I came up with a plot, did an incredibly detailed outline (snowflake method), created characters with names and backgrounds, the whole shebang. In addition, I haunted the nano forums, reading all about others’ excitement and pathos. It was great! I was not alone; lots of other people with various levels of anxiety and workloads were doing it for the first time as well! I made banners for the forum, played with fonts and images, and, thanks to a long defunct function, stalked all of the best posters to see what they found interesting in the forums (it was a good kind of stalking, as no one was actually being followed, it was just that you could enter a forum member’s name, and see where they’d posted).
By October 31st I was sooo ready to start. I stayed up to midnight, which was probably incredibly unwise as I was also supposed to have RL responsibilities the next day, and started writing right off the bat.
I think it’s fair to say that I went a little overboard with it all. Obsession is a bad thing. Because I’d only ever dabbled at my writing before, I had no concept of how to pace myself. I hit 25k by November 9th, which is a ridiculously big amount if you are also having to do normal stuff. I’m not that fast a typist (especially not then), so imagine instead far too many hours spent bent over the keyboard, ignoring things like family and chores and regular life events.

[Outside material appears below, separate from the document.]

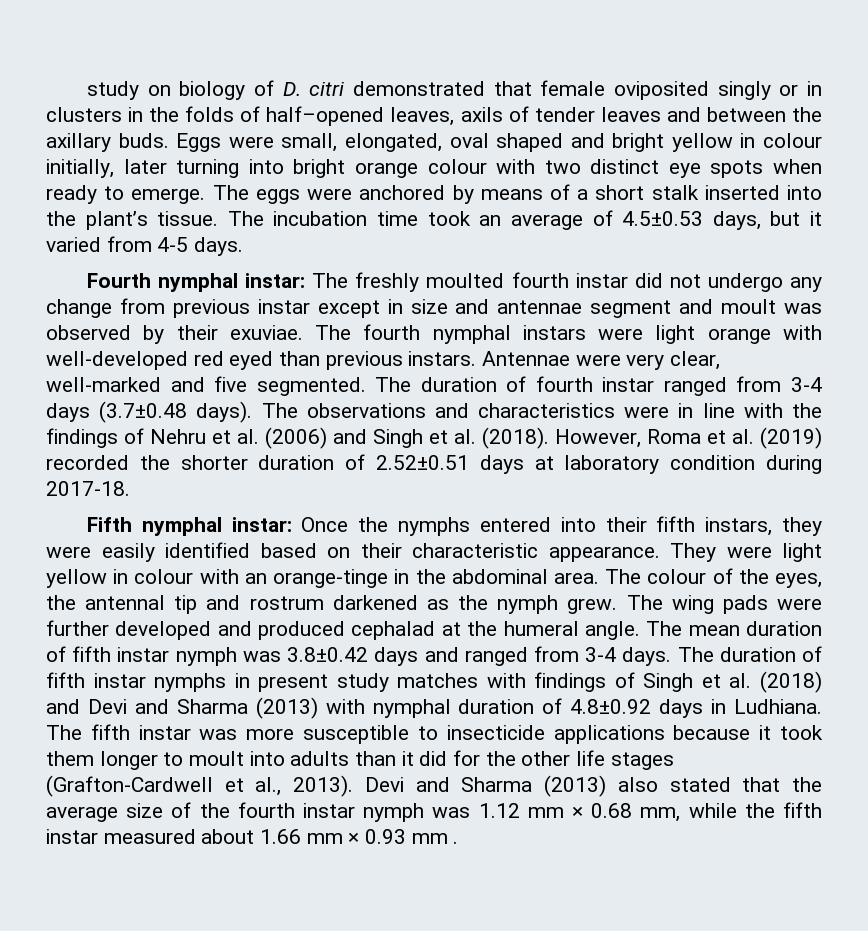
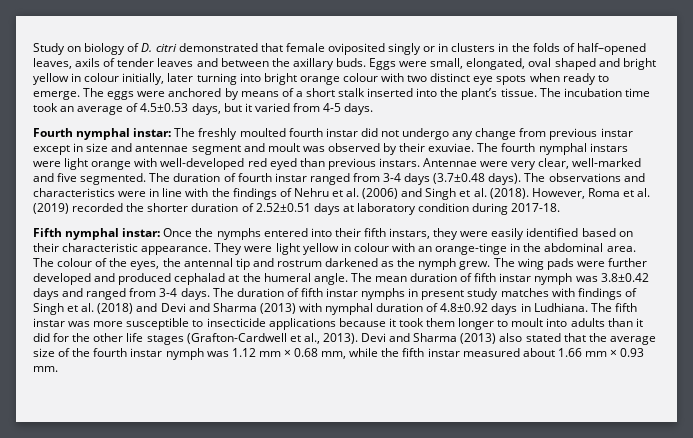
- study on biology of D. citri demonstrated that female oviposited singly or in clusters in the folds of half–opened leaves, axils of tender leaves and between the axillary buds.
+ Study on biology of D. citri demonstrated that female oviposited singly or in clusters in the folds of half–opened leaves, axils of tender leaves and between the axillary buds.
- Devi and Sharma (2013) also stated that the average size of the fourth instar nymph was 1.12 mm × 0.68 mm, while the fifth instar measured about 1.66 mm × 0.93 mm .
+ Devi and Sharma (2013) also stated that the average size of the fourth instar nymph was 1.12 mm × 0.68 mm, while the fifth instar measured about 1.66 mm × 0.93 mm.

I had had the foresight to let everyone know that I was going to be mentally unavailable for a month, and I was dammed smart to have done that. That didn’t mean that people had believed me, though. Still, most were fairly kind and mostly reconciled to me taking a month to do little but write.
I reached 50,000 words November 25th, which is the winner amount for NaNoWriMo, though I’d barely gotten a quarter of the way through the story. I was so proud of myself.
But still, the novel wasn’t done! So I kept writing.
By mid December, the obsession had mostly worn off, which was good as I think my loved ones would have murdered me otherwise. But I kept writing until I finished the story, which I managed to wrap up on December 31st. The end result was 113,000 words, which is a tad short of the length of your typical novel. It was thin in a lot of places, full of bad writing (probably), but it was all there!
I still can’t get over how deeply it absorbed my energy and interest. I forgot to do things because I was too busy writing. And yet, as cringe inducing as it is for me to recall how entirely I put everything aside to write*, I am also aware of how completely it changed my world view. A writer has to be a writer, and that means that sometimes you put the writing first. I had never, ever, put something I was passionate about first before. That’s probably why I overdid it. Wanting to find balance is wonderful, but it’s hard to know what balance looks like if you’ve never crossed the line. I hadn’t quite learned that lesson at the time, but that was okay too; eventually it would sink in.
NaNoWriMo showed me I could do it. I really could write. I really could take the pictures in my head and turn them into chapters. It was now a question of what to do with this amazing power.
*I did stuff that gave me moderately severe panic attacks. I don’t recommend it. At all.